* BRIEF *
Please return the lines below verbatim, beginning at the one that has "html: <p> <span>Inhalt:</span><span>15" and stopping after the one that has "und trocken gelagert", and add no other lines.

* DATA SHOWN *
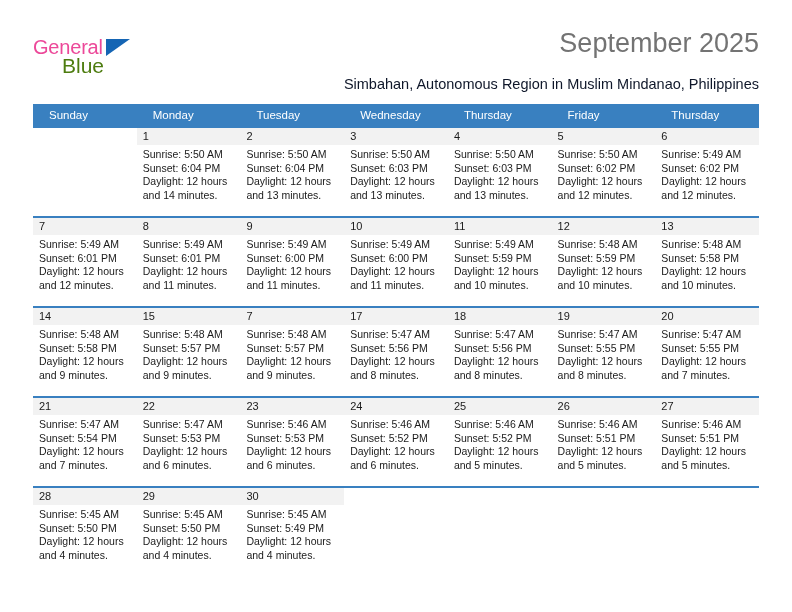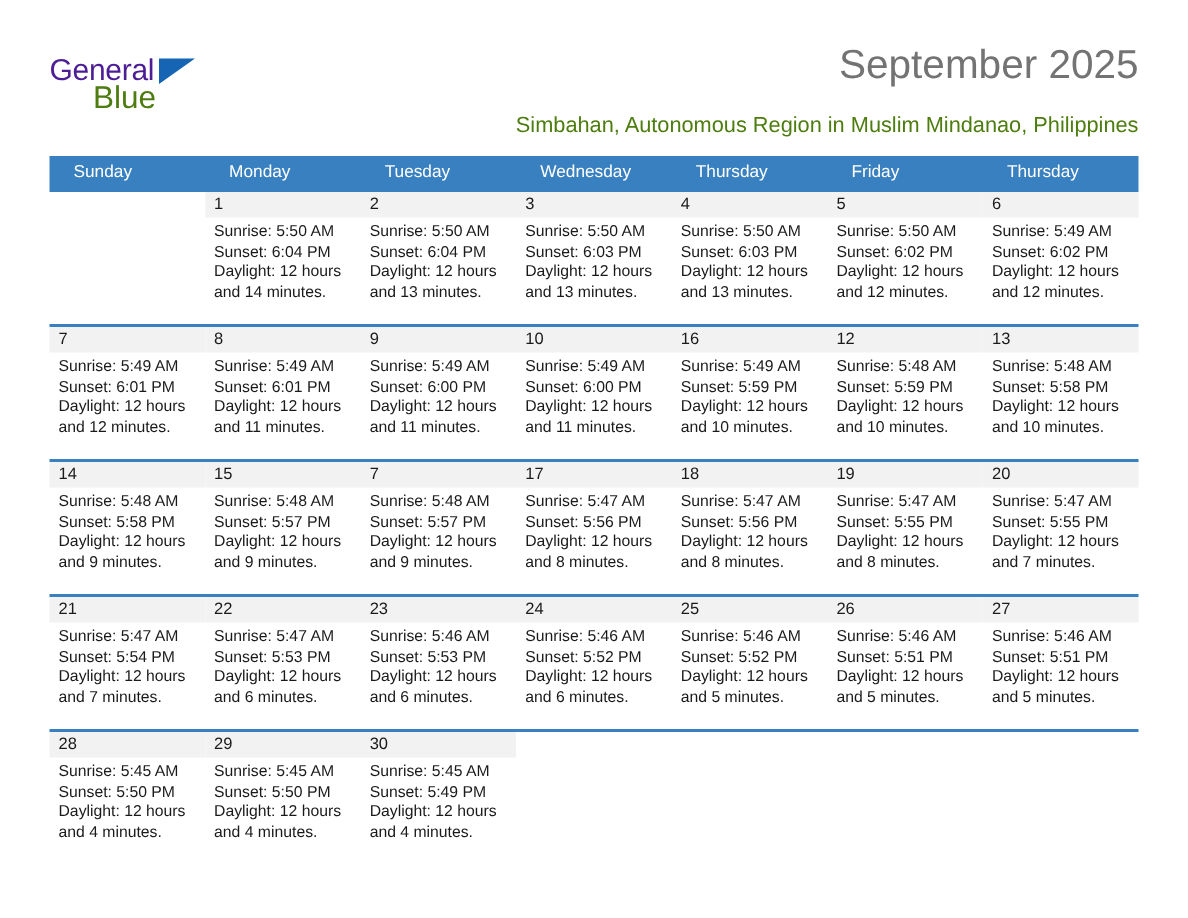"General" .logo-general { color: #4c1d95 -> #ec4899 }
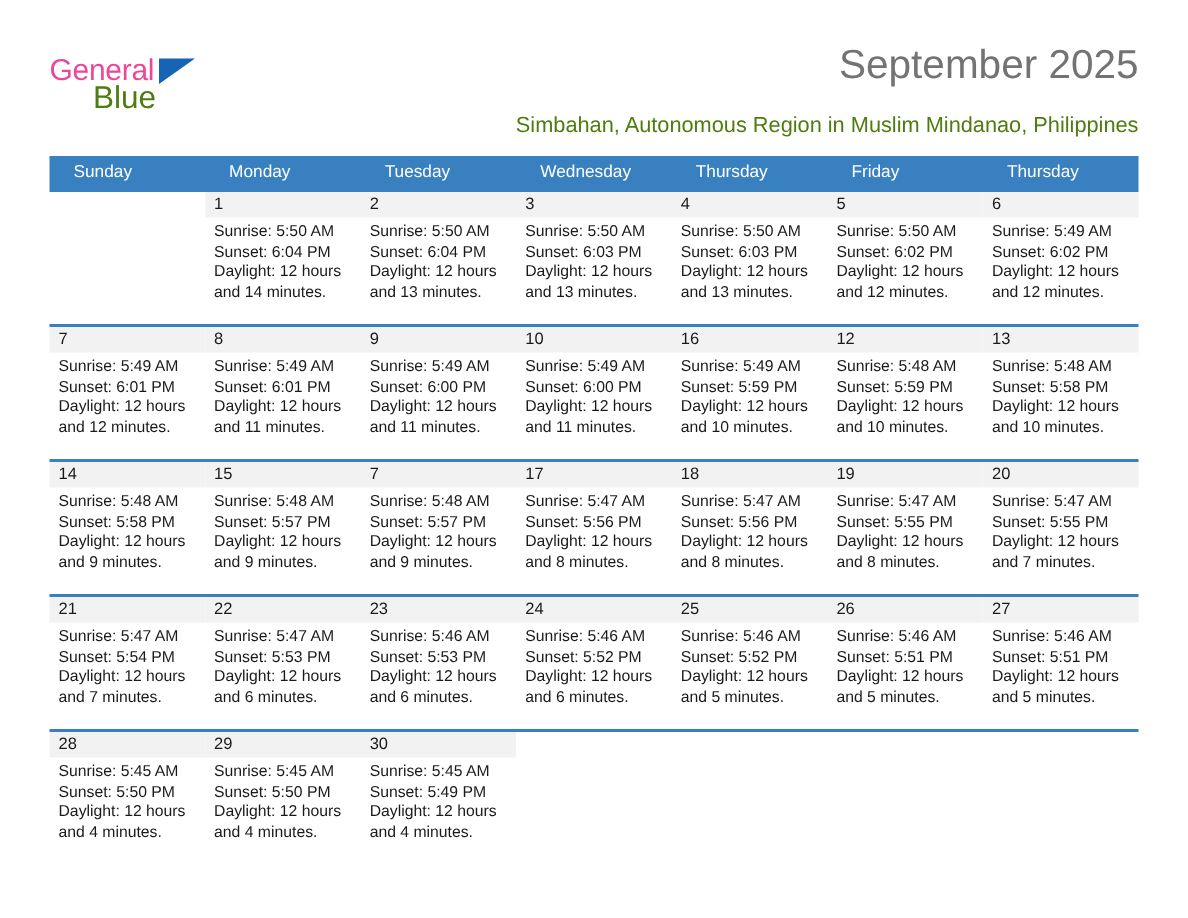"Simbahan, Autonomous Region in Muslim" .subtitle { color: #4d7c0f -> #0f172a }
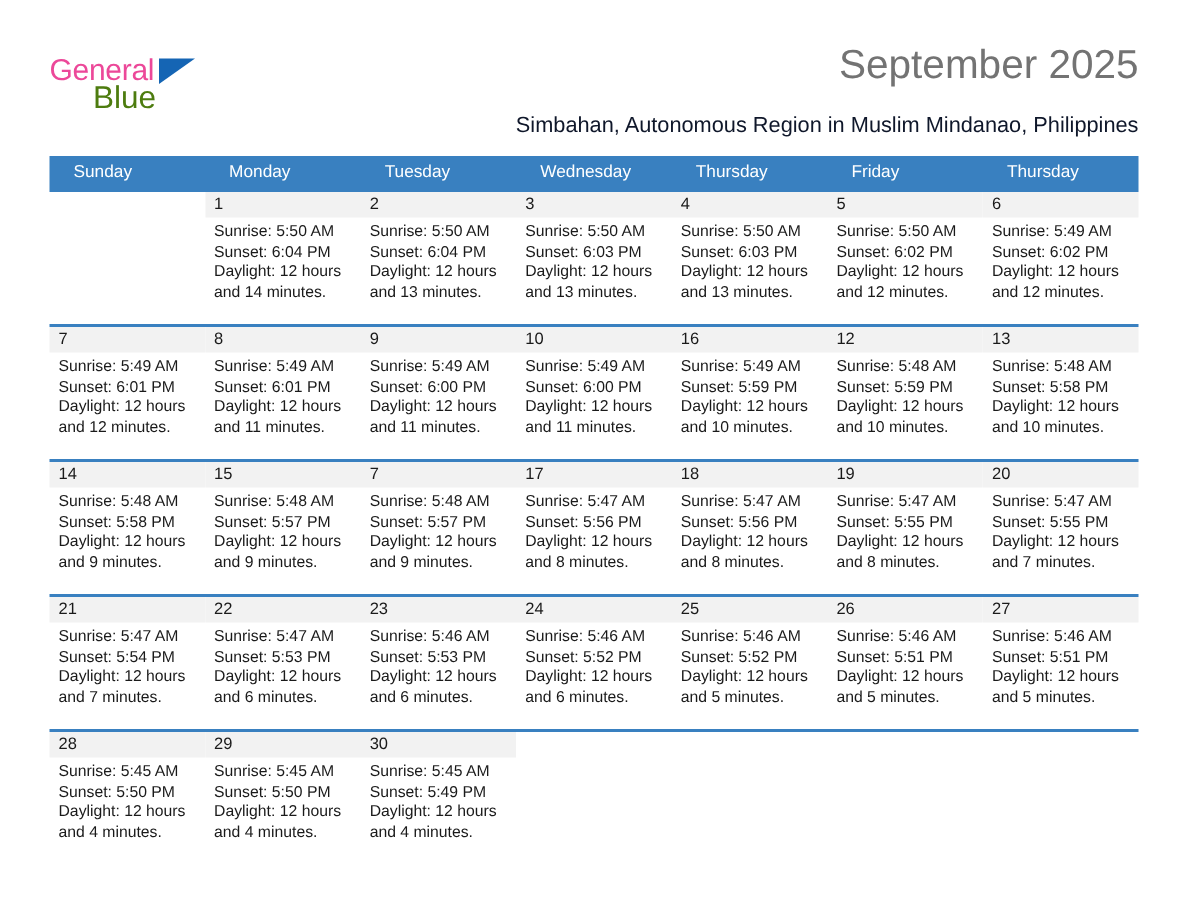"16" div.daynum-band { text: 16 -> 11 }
==
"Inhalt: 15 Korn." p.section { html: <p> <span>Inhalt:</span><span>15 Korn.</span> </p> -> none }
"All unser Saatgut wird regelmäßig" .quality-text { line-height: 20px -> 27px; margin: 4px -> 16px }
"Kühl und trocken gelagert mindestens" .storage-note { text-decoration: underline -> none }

* RESULT *
"Inhalt: 15 Korn." p.section { html: <p> <span>Inhalt:</span><span>15 Korn.</span> </p> -> none }
"All unser Saatgut wird regelmäßig" .quality-text { line-height: 20px -> 27px; margin: 4px -> 16px }
"Kühl und trocken gelagert mindestens" .storage-note { text-decoration: underline -> none }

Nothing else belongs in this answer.